Background
Heart failure (HF) inpatient mortality prediction models can help clinicians make treatment decisions and researchers conduct observational studies. Published models have not been validated in external populations, however.
Methods and Results
We compared the performance of seven models that predict inpatient mortality in patients hospitalized with acute decompensated heart failure (ADHF): Four HF-specific mortality prediction models developed from three clinical databases (Acute Decompensated HF National Registry [ADHERE], Enhanced Feedback for Effective Cardiac Treatment [EFFECT] Study, Get with the Guidelines-HF [GWTG-HF] Registry); two administrative HF mortality prediction models (Premier, Premier+); and a model that uses clinical data but is not specific for HF (Laboratory-Based Acute Physiology Score [LAPS2]).
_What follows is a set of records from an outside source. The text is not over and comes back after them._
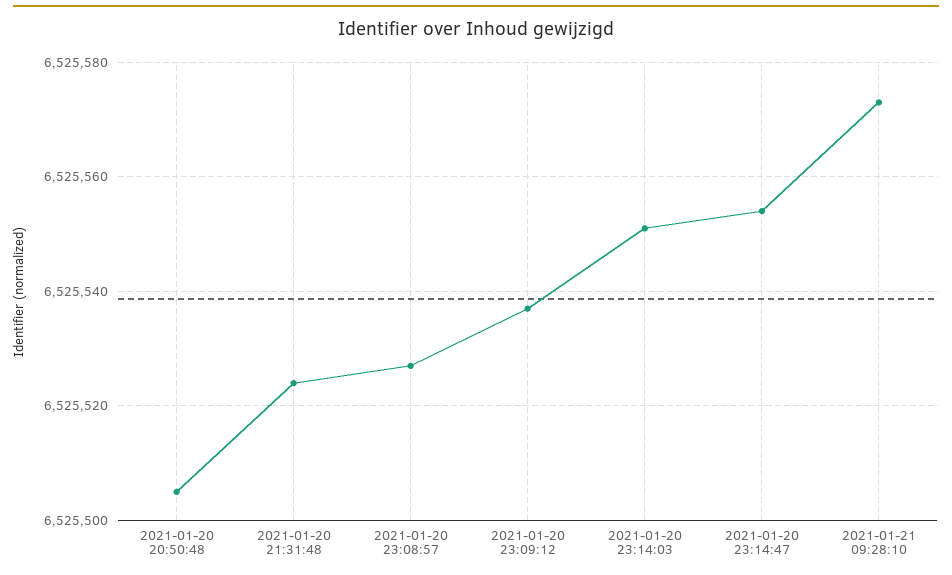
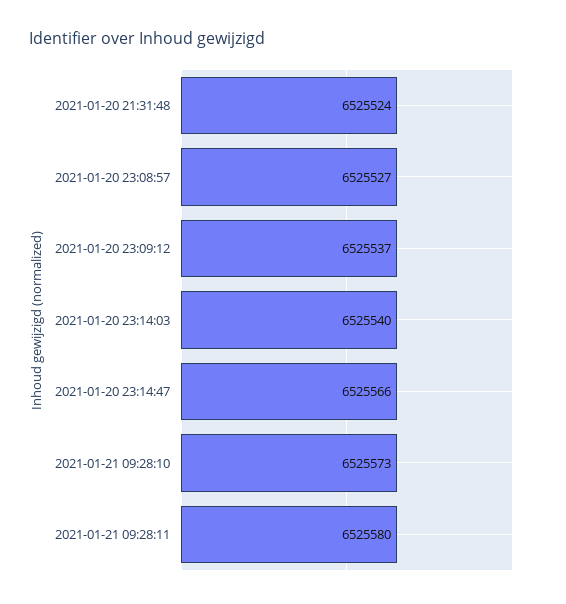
2021-01-20 20:50:48: 6525505 -> none
2021-01-20 23:14:03: 6525550 -> 6525540
2021-01-20 23:14:47: 6525555 -> 6525566
2021-01-21 09:28:11: none -> 6525580

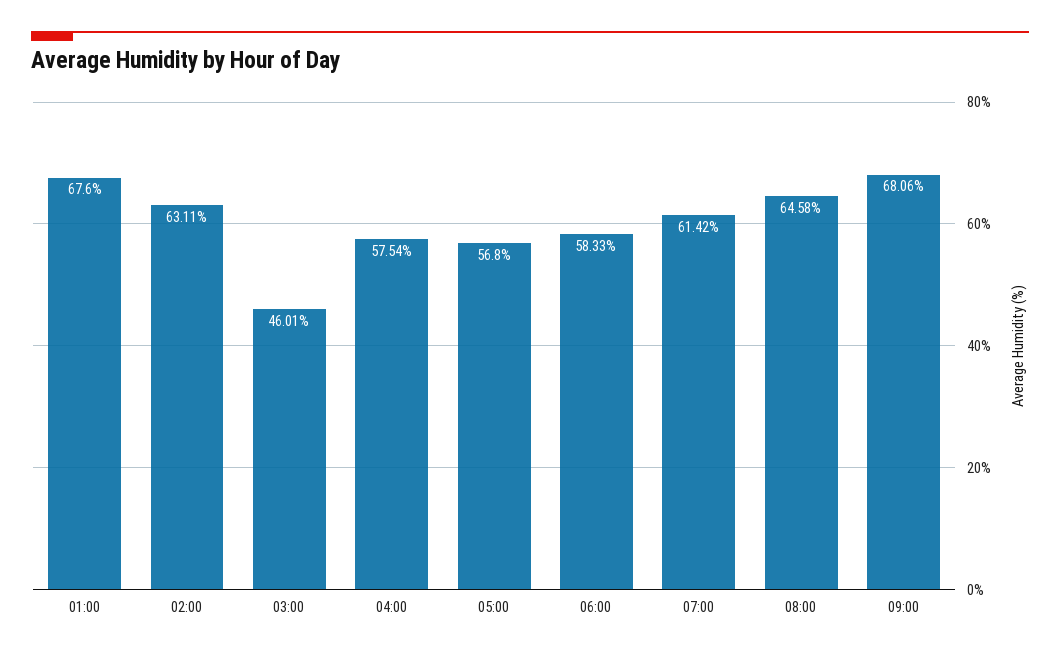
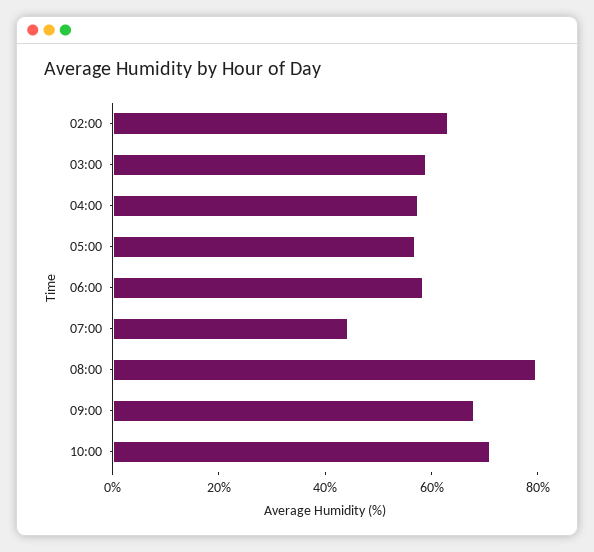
01:00: 67.6 -> none
03:00: 46.01 -> 60
07:00: 61.42 -> 45
08:00: 64.58 -> 80
10:00: none -> 70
Using a multi-hospital electronic health record-derived (EHR) dataset (HealthFacts [Cerner Corp], 2010–2012), we identified patients ≥18 years admitted with HF. Of 13,163 eligible patients, median age was 74 years; half were women; and 27% were black. In-hospital mortality was 4.3%. Model predicted mortality ranges varied: Premier+ (0.8–23.1%), LAPS2 (0.7–19.0%), ADHERE (1.2–17.4%), EFFECT (1.0–12.8%), GWTC-Eapen (1.2–13.8%), and GWTG-Peterson (1.1–12.8%). The LAPS2 and Premier models outperformed the clinical models (c-statistics: LAPS2 0.80 [95% CI: 0.78–0.82], Premier models 0.81 [95% CI: 0.79–0.83]) and 0.76 [95% CI: 0.74–0.78]; clinical models 0.68–0.70).
Conclusions
Four clinically-derived inpatient HF mortality models exhibited similar performance, with c-statistics near 0.70. Three other models, one developed in EHR data and two developed in administrative data, also were predictive, with c-statistics from 0.76–0.80. Because every model performed acceptably, the decision to use a given model should depend on practical concerns and intended use.